• **YOUR TASK**: Below are the records; print them again exactly and omit the pictures.

===== EXERCISE INPUT

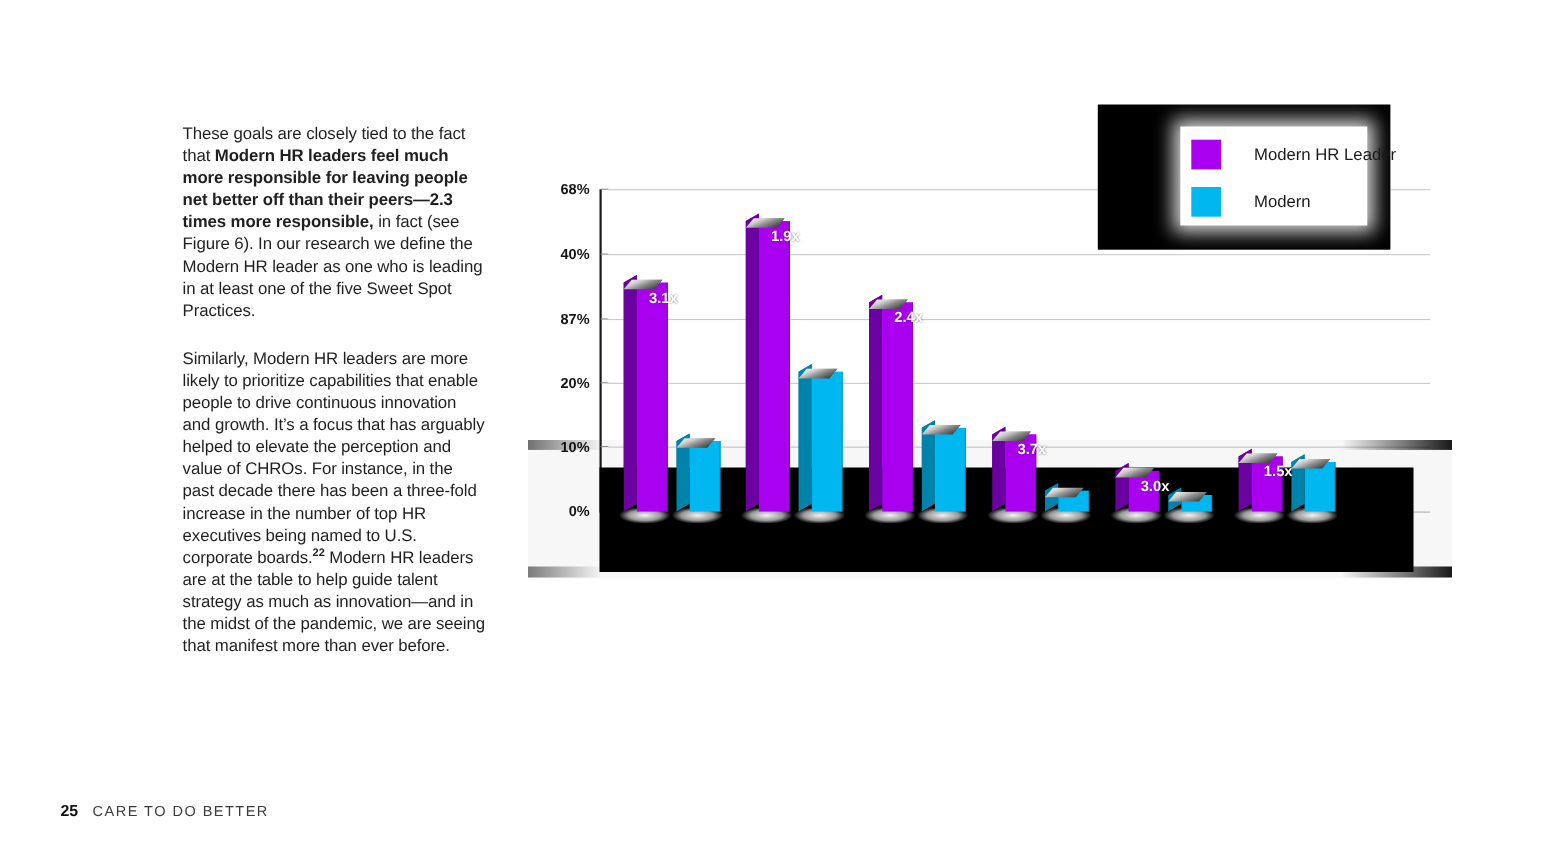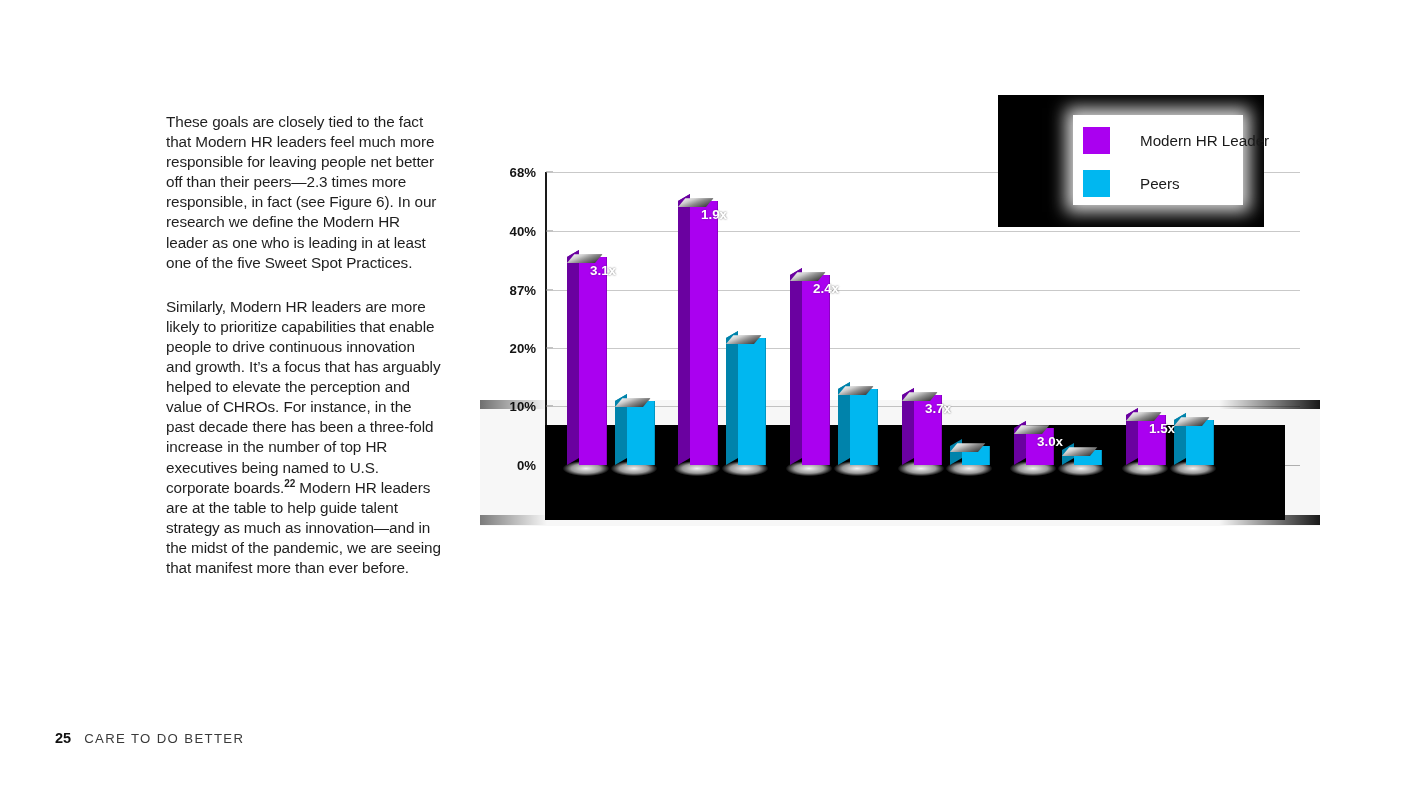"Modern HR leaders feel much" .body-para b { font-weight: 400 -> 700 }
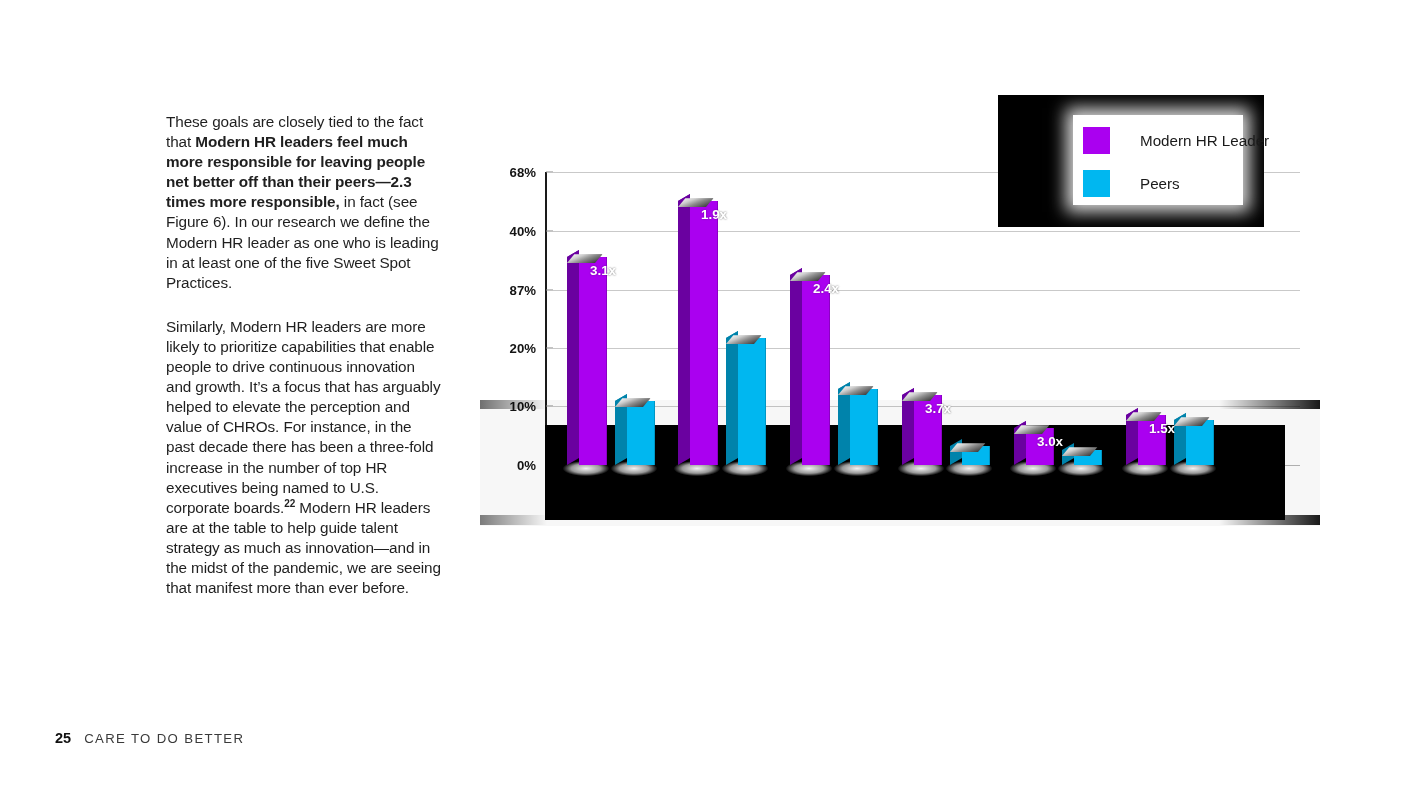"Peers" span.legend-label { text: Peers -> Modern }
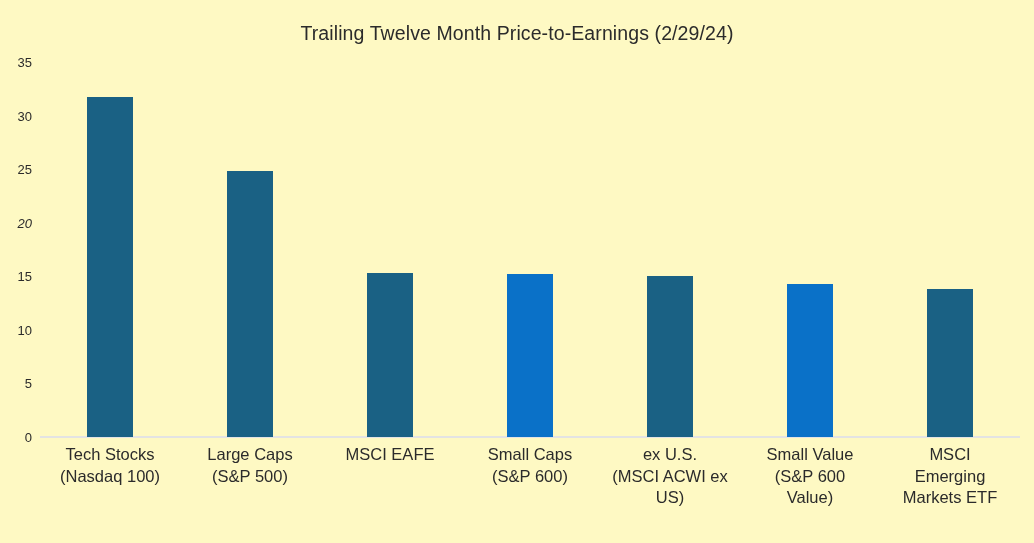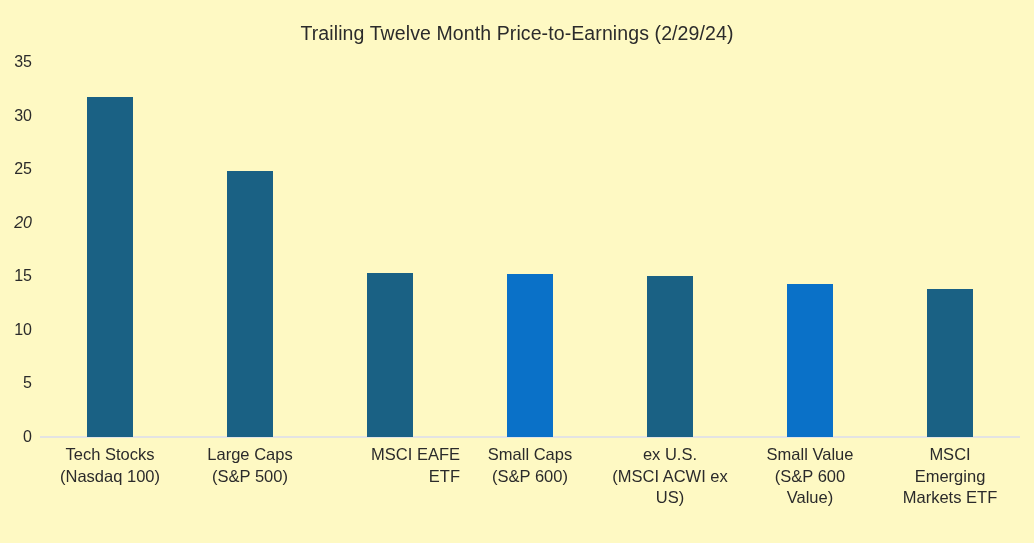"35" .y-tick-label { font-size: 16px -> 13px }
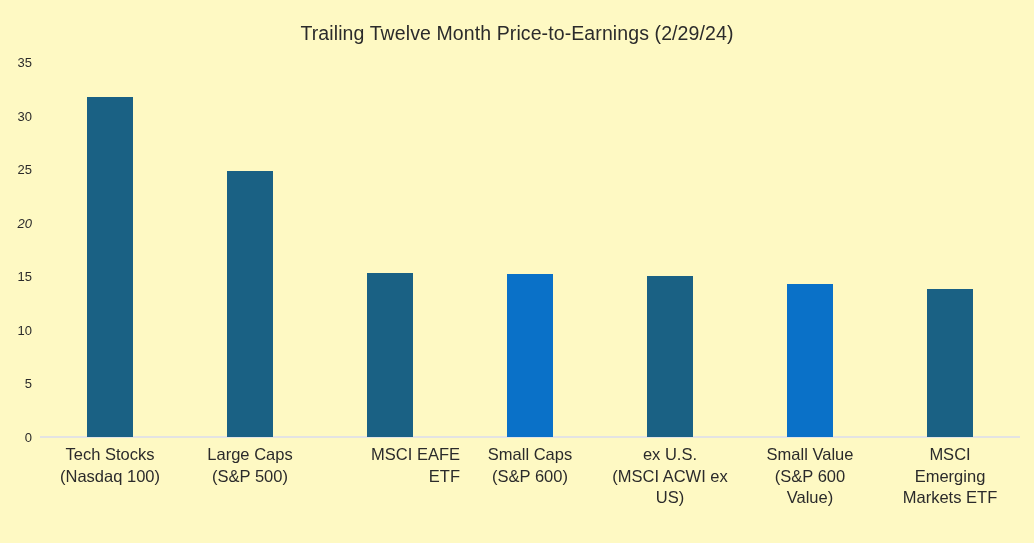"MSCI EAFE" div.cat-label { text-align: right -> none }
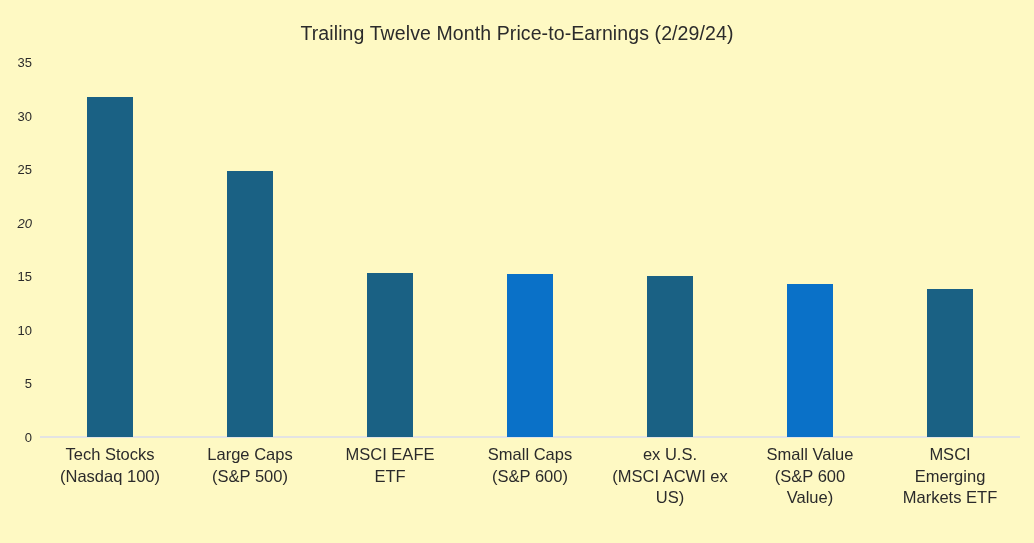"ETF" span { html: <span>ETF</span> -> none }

==========

• **YOUR SOLUTION**:
"Modern HR leaders feel much" .body-para b { font-weight: 400 -> 700 }
"Peers" span.legend-label { text: Peers -> Modern }
"35" .y-tick-label { font-size: 16px -> 13px }
"MSCI EAFE" div.cat-label { text-align: right -> none }
"ETF" span { html: <span>ETF</span> -> none }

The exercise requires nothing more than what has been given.